English rugby league club

The Rochdale Hornets are a professional rugby league club from Rochdale, Greater Manchester, England, competing in the Championship, the second tier of British rugby league. The Rochdale Hornets are one of the original twenty-two rugby clubs that formed the Northern Rugby Football Union in 1895, making them one of the world's first rugby league clubs. Their main local rivals are Oldham, Salford Red Devils, Swinton Lions, Halifax and the Huddersfield Giants.

== History ==
=== Early years – the 19th century ===
A Rochdale Athletic Club was formed in 1866 and held its first festival on the cricket ground at Merefield. Rugby football first took place as an organised game about 1866 or 1867, when the Rochdale Football Club was formed by a magistrate and numerous business owners and self-employed men. Within a year they were all playing alongside new members when working-class men were allowed to join as well. Other clubs quickly followed, among them Rochdale Wasps and Rochdale Juniors.

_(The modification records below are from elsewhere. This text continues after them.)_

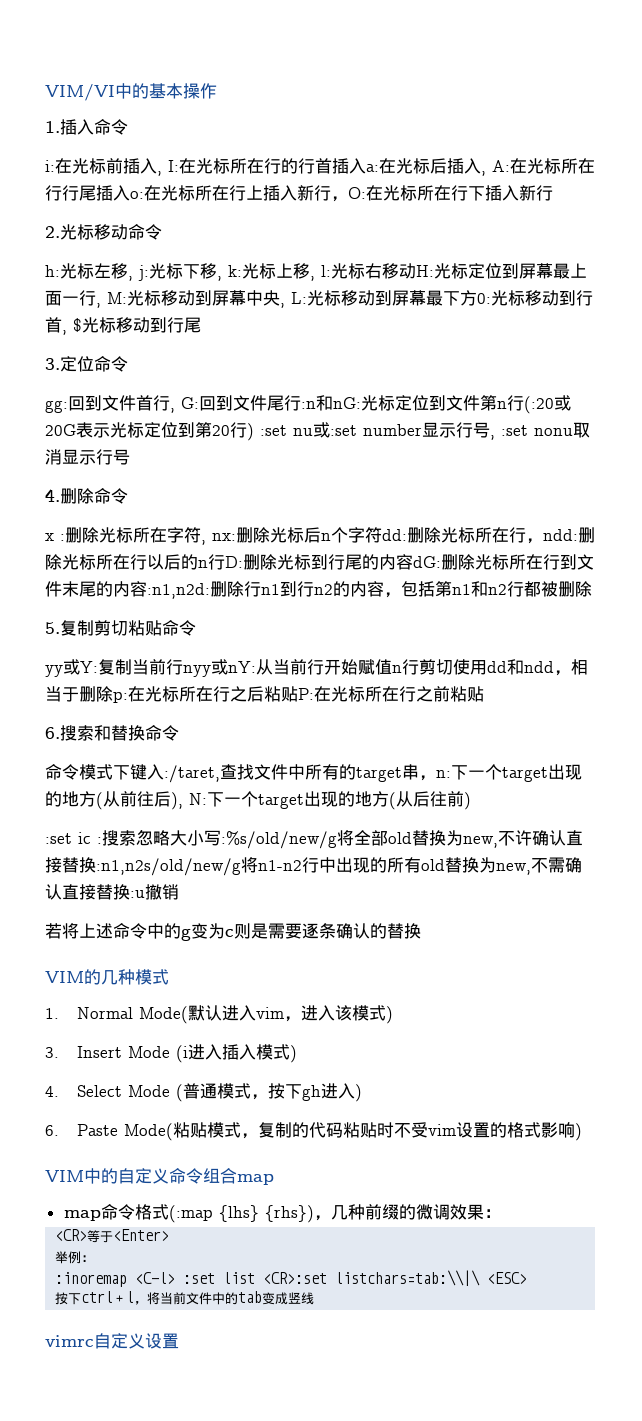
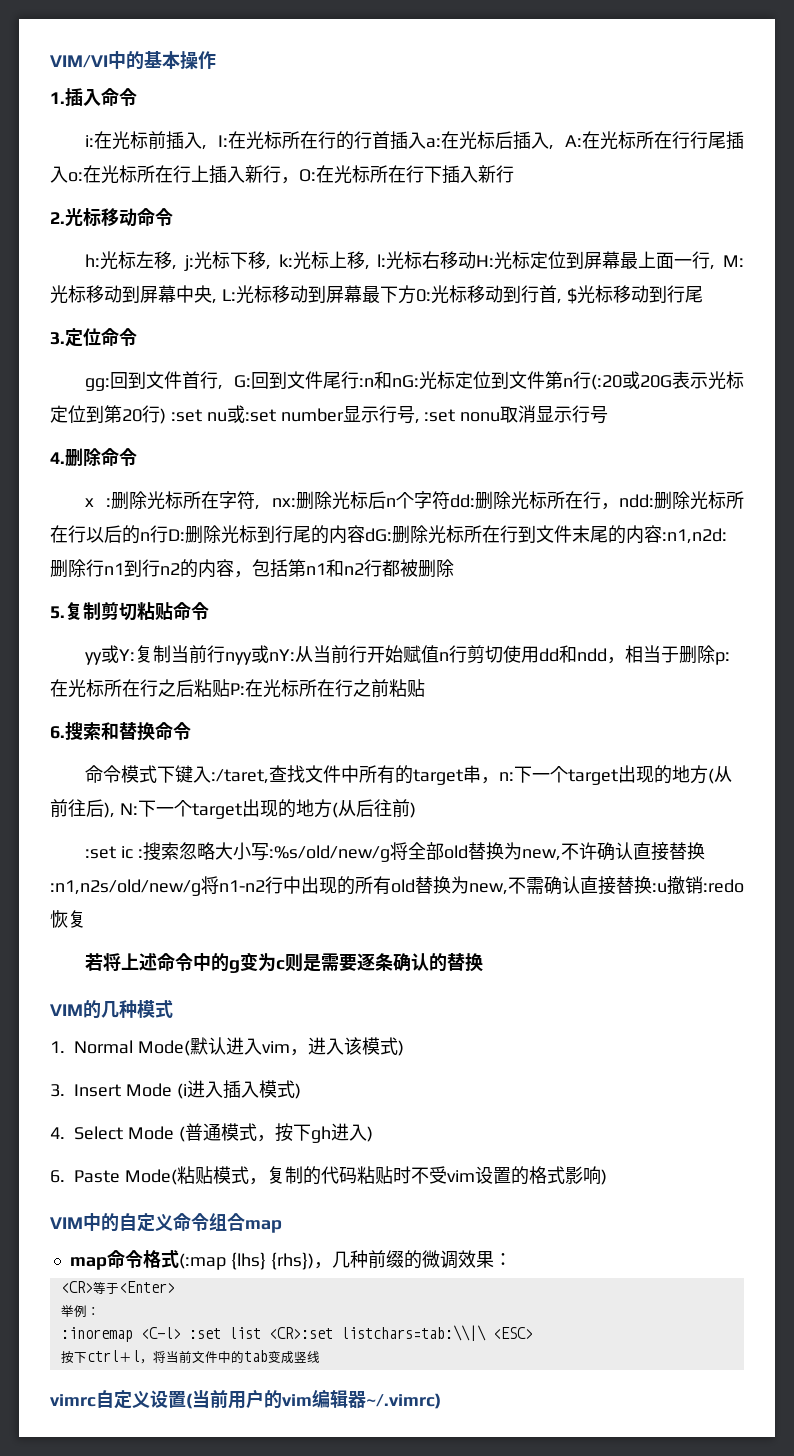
- :set ic :搜索忽略大小写:%s/old/new/g将全部old替换为new,不许确认直接替换:n1,n2s/old/new/g将n1-n2行中出现的所有old替换为new,不需确认直接替换:u撤销
+ :set ic :搜索忽略大小写:%s/old/new/g将全部old替换为new,不许确认直接替换:n1,n2s/old/new/g将n1-n2行中出现的所有old替换为new,不需确认直接替换:u撤销:redo恢复
- vimrc自定义设置
+ vimrc自定义设置(当前用户的vim编辑器~/.vimrc)

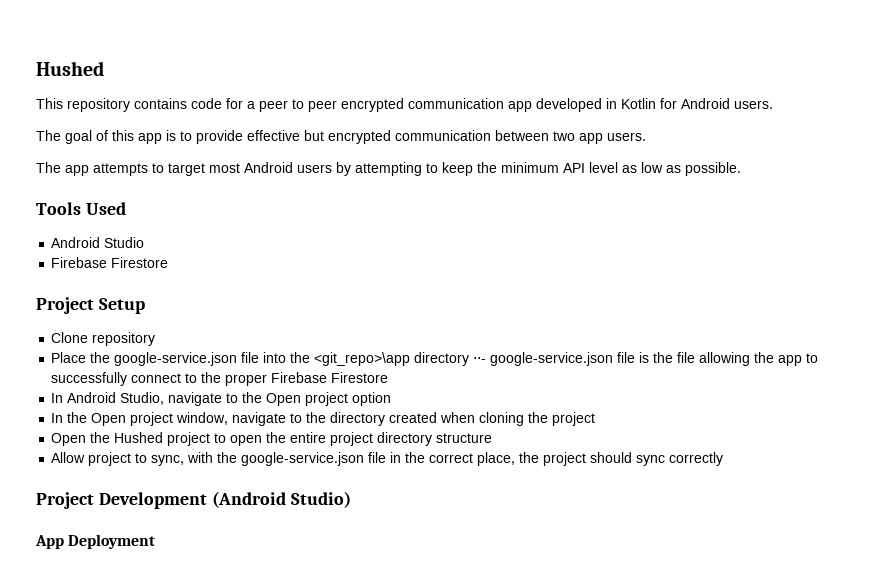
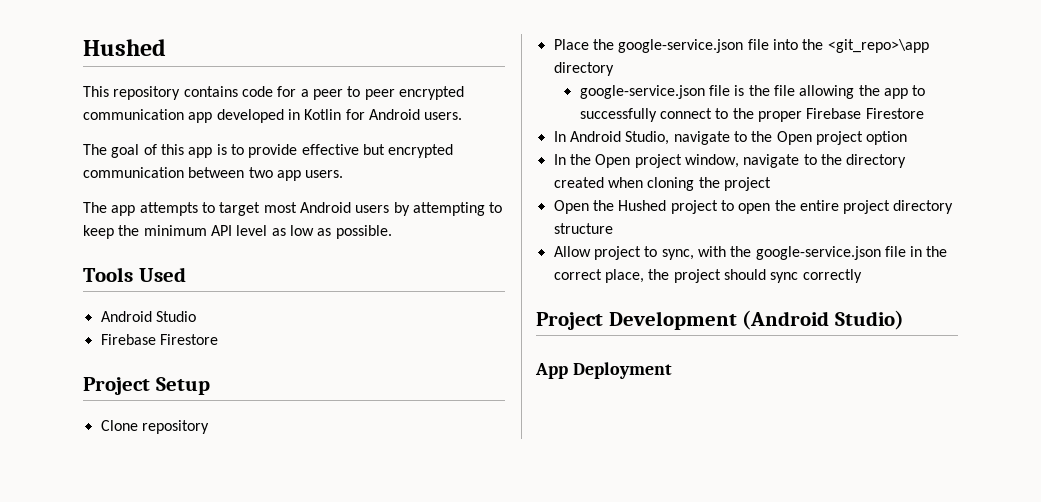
- Place the google-service.json file into the <git_repo>\app directory ⋅⋅- google-service.json file is the file allowing the app to successfully connect to the proper Firebase Firestore
+ Place the google-service.json file into the <git_repo>\app directory
+ google-service.json file is the file allowing the app to successfully connect to the proper Firebase Firestore

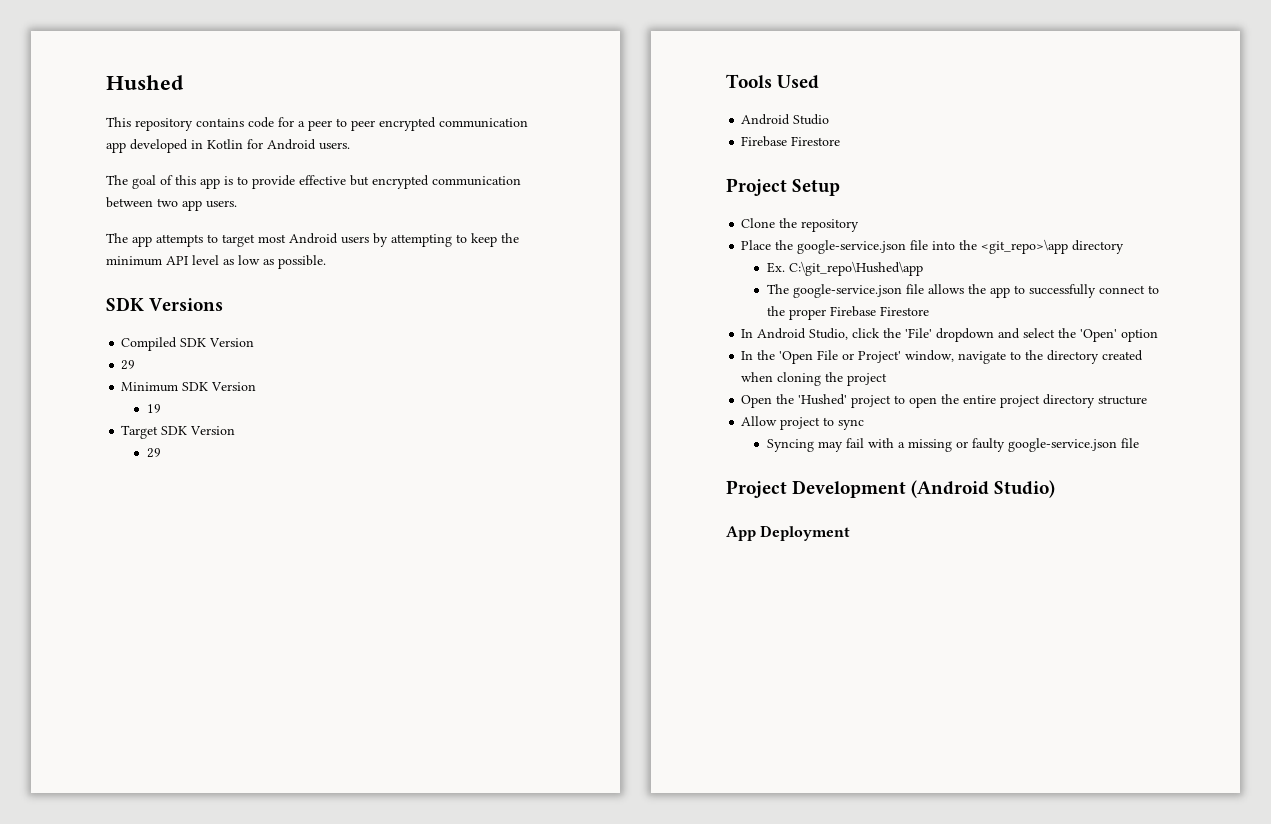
+ SDK Versions
+ Compiled SDK Version
+ 29
+ Minimum SDK Version
+ 19
+ Target SDK Version
+ 29
- Clone repository
+ Clone the repository
- google-service.json file is the file allowing the app to successfully connect to the proper Firebase Firestore
+ Ex. C:\git_repo\Hushed\app
+ The google-service.json file allows the app to successfully connect to the proper Firebase Firestore
- In Android Studio, navigate to the Open project option
+ In Android Studio, click the 'File' dropdown and select the 'Open' option
- In the Open project window, navigate to the directory created when cloning the project
+ In the 'Open File or Project' window, navigate to the directory created when cloning the project
- Open the Hushed project to open the entire project directory structure
+ Open the 'Hushed' project to open the entire project directory structure
- Allow project to sync, with the google-service.json file in the correct place, the project should sync correctly
+ Allow project to sync
+ Syncing may fail with a missing or faulty google-service.json file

In 1871, Rochdale Juniors and Rakebank merged to form Rochdale United. On 20 April 1871, the directors of Rochdale Wasps, Rochdale United and Rochdale Football Club met at the Roebuck Hotel in the town centre to form a senior team that would represent the town. Rochdale Wasps. Rochdale Butterflies and Rochdale Grasshoppers were suggested as names for the new club before Rochdale Hornets was agreed on. The original team colours were amber and black.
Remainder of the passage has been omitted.